The agent is based on the OSWorld computer use agent architecture (see paper). We use the Qwen3-VL variant since it supports fine-tuning the weights via Tinker.
# Run an agent on a website
uv run python -m scripts.run_agent \
--url https://github.com \
--task "Navigate to the sign in page"
# With WebJudge evaluation at the end
uv run python -m scripts.run_agent \
--url https://github.com \
--task "Navigate to the sign in page" \
--webjudgeCreate train/eval splits from a task dataset:
# Split the agent_auth tasks (80% train, 20% eval)
uv run python -m scripts.split_dataset examples/agent_auth/tasks.jsonl
# This creates:
# examples/agent_auth/tasks_train.jsonl (training set)
# examples/agent_auth/tasks_eval.jsonl (held-out evaluation set)Before training, measure the base model's performance on the eval set:
uv run python -m scripts.evaluate \
--env agent_auth \
--task-file examples/agent_auth/tasks_eval.jsonl \
--pool-name rl-training \
--output results/baseline_eval.jsonRun GRPO training on the training set:
uv run python -m scripts.train \
--env agent_auth \
--task-file examples/agent_auth/tasks_train.jsonl \
--pool-name rl-training \
--wandb-project my-agent-trainingTraining outputs checkpoints to ./results/<run_name>/. See the Tinker logs for checkpoint paths (e.g., tinker://model_id/checkpoint_name).

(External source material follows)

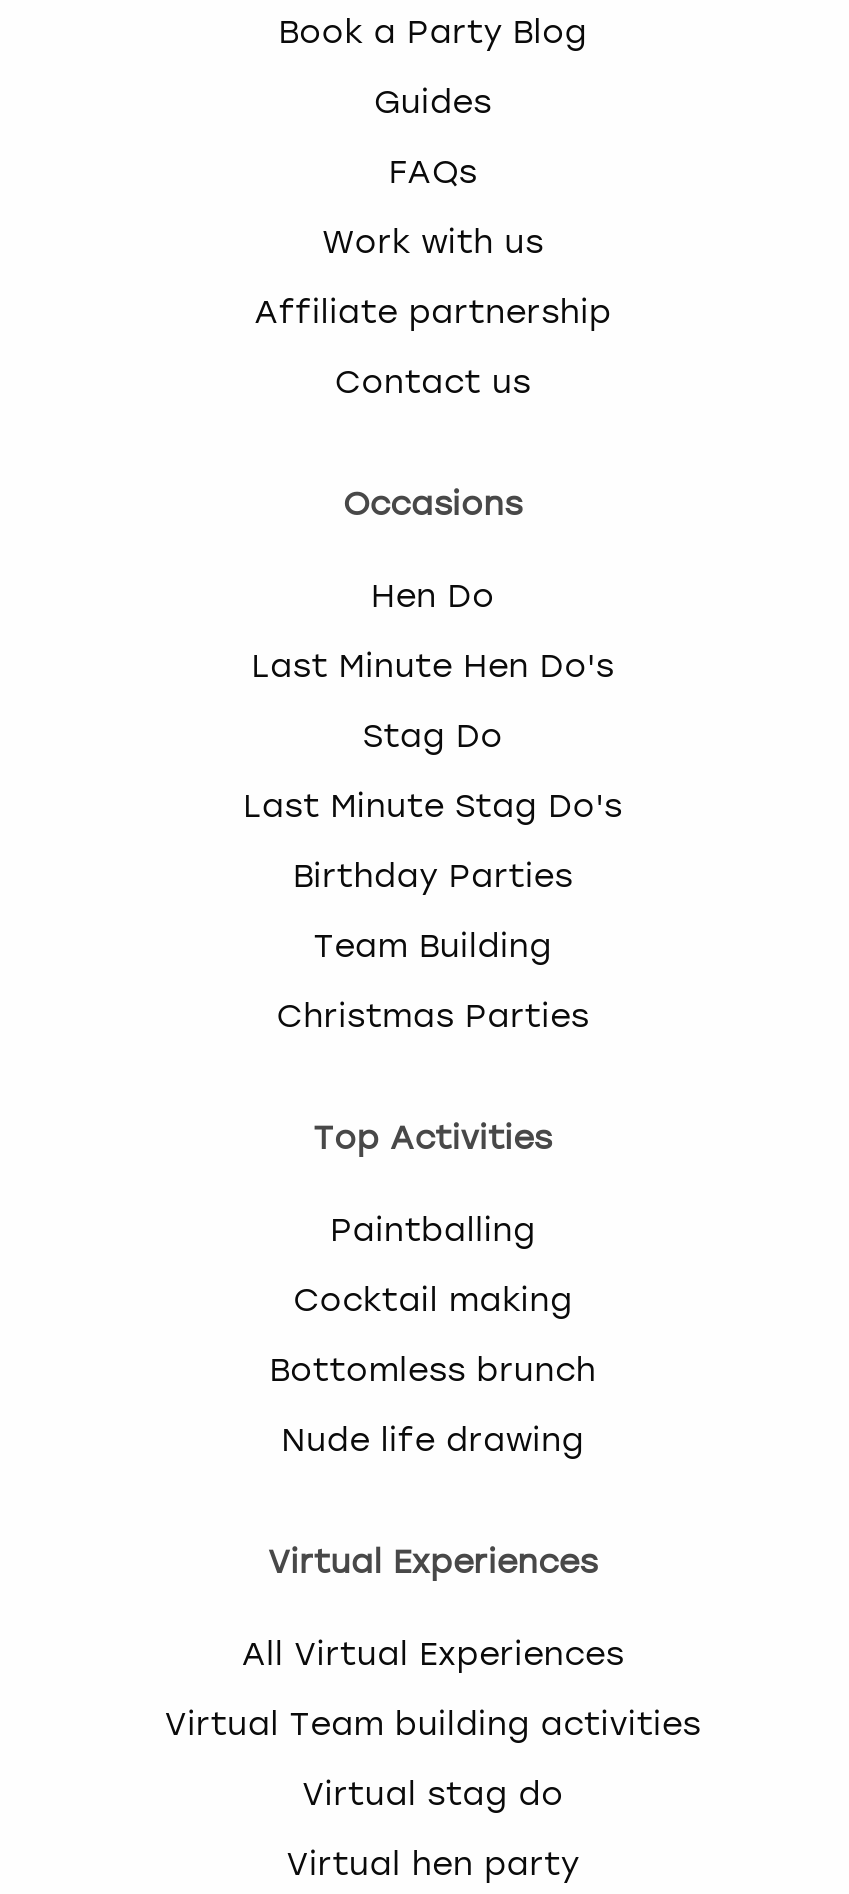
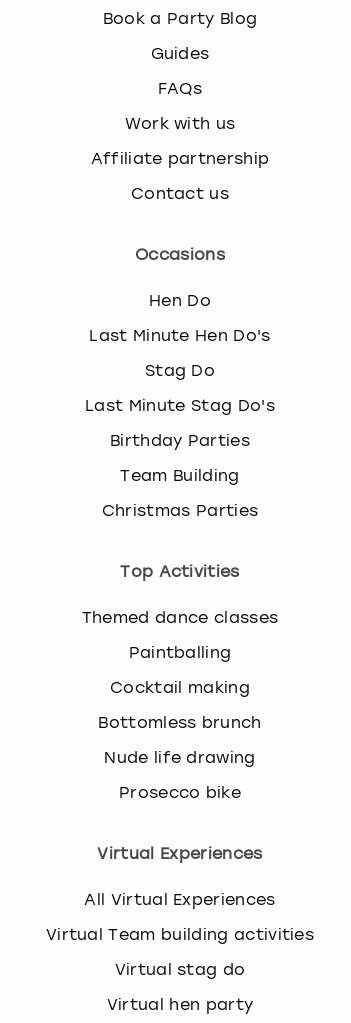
+ Themed dance classes

+ Prosecco bike
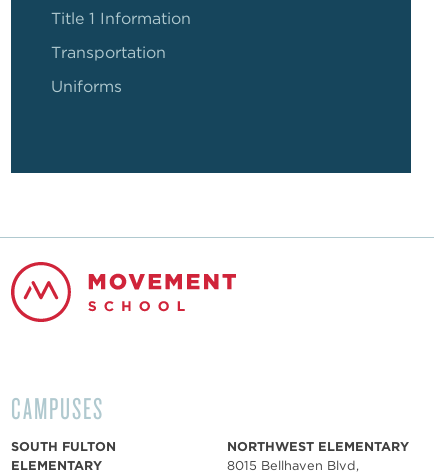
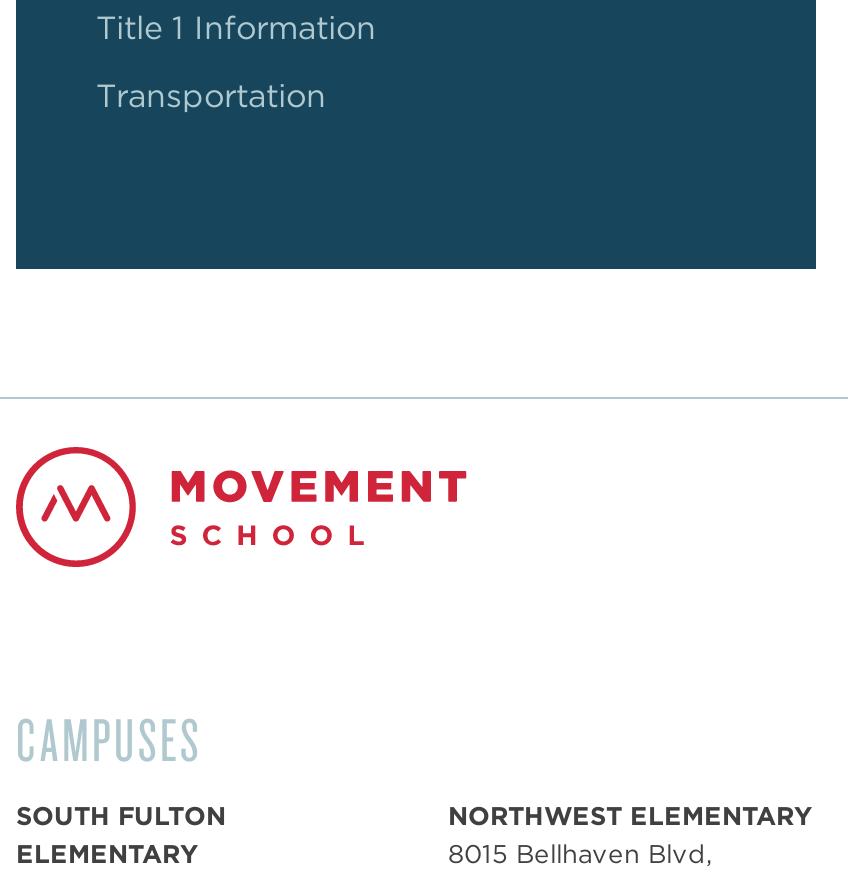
- Uniforms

Compare your trained model against the baseline on the held-out eval set:
# Evaluate using a Tinker checkpoint
uv run python -m scripts.evaluate \
--env agent_auth \
--task-file examples/agent_auth/tasks_eval.jsonl \
--model tinker://your-model-id/checkpoint-step-50 \
--pool-name rl-training \
--output results/trained_eval.jsonCompare results/baseline_eval.json and results/trained_eval.json to measure improvement.

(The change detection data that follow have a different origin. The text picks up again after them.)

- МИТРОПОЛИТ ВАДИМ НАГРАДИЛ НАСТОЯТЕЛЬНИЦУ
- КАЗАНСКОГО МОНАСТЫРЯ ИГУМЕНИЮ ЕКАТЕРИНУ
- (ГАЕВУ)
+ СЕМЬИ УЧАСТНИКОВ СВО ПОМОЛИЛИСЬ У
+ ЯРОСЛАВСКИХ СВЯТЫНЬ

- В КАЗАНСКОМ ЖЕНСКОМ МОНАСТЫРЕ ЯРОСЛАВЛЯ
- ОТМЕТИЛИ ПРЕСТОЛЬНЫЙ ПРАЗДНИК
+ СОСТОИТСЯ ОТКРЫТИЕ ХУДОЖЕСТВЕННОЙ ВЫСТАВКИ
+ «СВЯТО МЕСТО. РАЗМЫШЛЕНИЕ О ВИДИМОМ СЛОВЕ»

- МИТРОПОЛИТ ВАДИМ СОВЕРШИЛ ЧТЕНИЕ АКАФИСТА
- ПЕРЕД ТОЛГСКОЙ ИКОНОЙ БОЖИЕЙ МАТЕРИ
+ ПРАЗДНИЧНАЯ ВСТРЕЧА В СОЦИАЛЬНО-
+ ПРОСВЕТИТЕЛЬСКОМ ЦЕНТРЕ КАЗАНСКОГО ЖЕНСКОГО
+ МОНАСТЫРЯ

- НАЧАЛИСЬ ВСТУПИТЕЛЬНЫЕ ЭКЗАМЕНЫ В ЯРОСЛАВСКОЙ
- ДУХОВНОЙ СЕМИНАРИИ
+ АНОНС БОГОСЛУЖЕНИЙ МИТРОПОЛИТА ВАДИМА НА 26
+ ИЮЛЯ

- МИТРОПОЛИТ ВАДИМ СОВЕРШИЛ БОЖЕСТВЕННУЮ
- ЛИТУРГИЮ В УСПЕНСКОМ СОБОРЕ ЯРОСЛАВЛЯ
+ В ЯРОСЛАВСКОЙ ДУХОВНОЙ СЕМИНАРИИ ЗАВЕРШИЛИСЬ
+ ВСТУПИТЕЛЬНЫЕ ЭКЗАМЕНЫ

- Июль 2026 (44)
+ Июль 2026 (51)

The agent follows a simple observation-action loop:
┌─────────────┐ ┌─────────────┐ ┌───────────────────┐
│ Screenshot │────>│ VLM Agent │────>│ Action │
│ (1920x1080)│ │ (Qwen3-VL) │ │ (click,type,etc.) │
└─────────────┘ └─────────────┘ └───────────────────┘
▲ │
│ ▼
│ ┌─────────────┐ │
└────────────│ Browser │<──────────────┘
│ (Kernel) │
└─────────────┘
- Capture a screenshot of the current browser state
- Send screenshot + task to the VLM agent
- Agent outputs an action (click, type, scroll, etc.)
- Execute the action in the browser
- Repeat until task is complete or max steps reached
RL training requires running many parallel episodes. Browser pools make this efficient:
from kernel import Kernel
from core import acquired_browser
kernel = Kernel()
# Use the context manager for automatic acquire/release
with acquired_browser(kernel, "rl-training") as adapter:
adapter.navigate("https://example.com")
screenshot = adapter.capture_screenshot()
# ... agent loop ...
# Browser automatically released back to poolKey benefits of browser pools:
- Instant acquisition — Pre-warmed browsers are ready in <100ms
- Browser reuse — Released browsers return to the pool for reuse, maximizing infrastructure efficiency
- Thread-safe —
acquire()is thread-safe; many threads can acquire simultaneously without conflicts
Training RL agents requires reward signals. WebJudge provides these by evaluating trajectories with an LLM:
from core import WebJudge, Trajectory
webjudge = WebJudge(model="openai/gpt-5-mini")
trajectory = Trajectory(
task_id="example",
task="Navigate to the login page",
action_history=["Click Sign In button", "Wait for page load"],
screenshots=[screenshot1, screenshot2],
)
result = await webjudge.evaluate(trajectory)
print(f"Success: {result.success}, Score: {result.score}")WebJudge uses a 3-phase evaluation:
- Key Point Identification — Extract critical requirements from the task
- Screenshot Scoring — Score each screenshot for relevance (1-5)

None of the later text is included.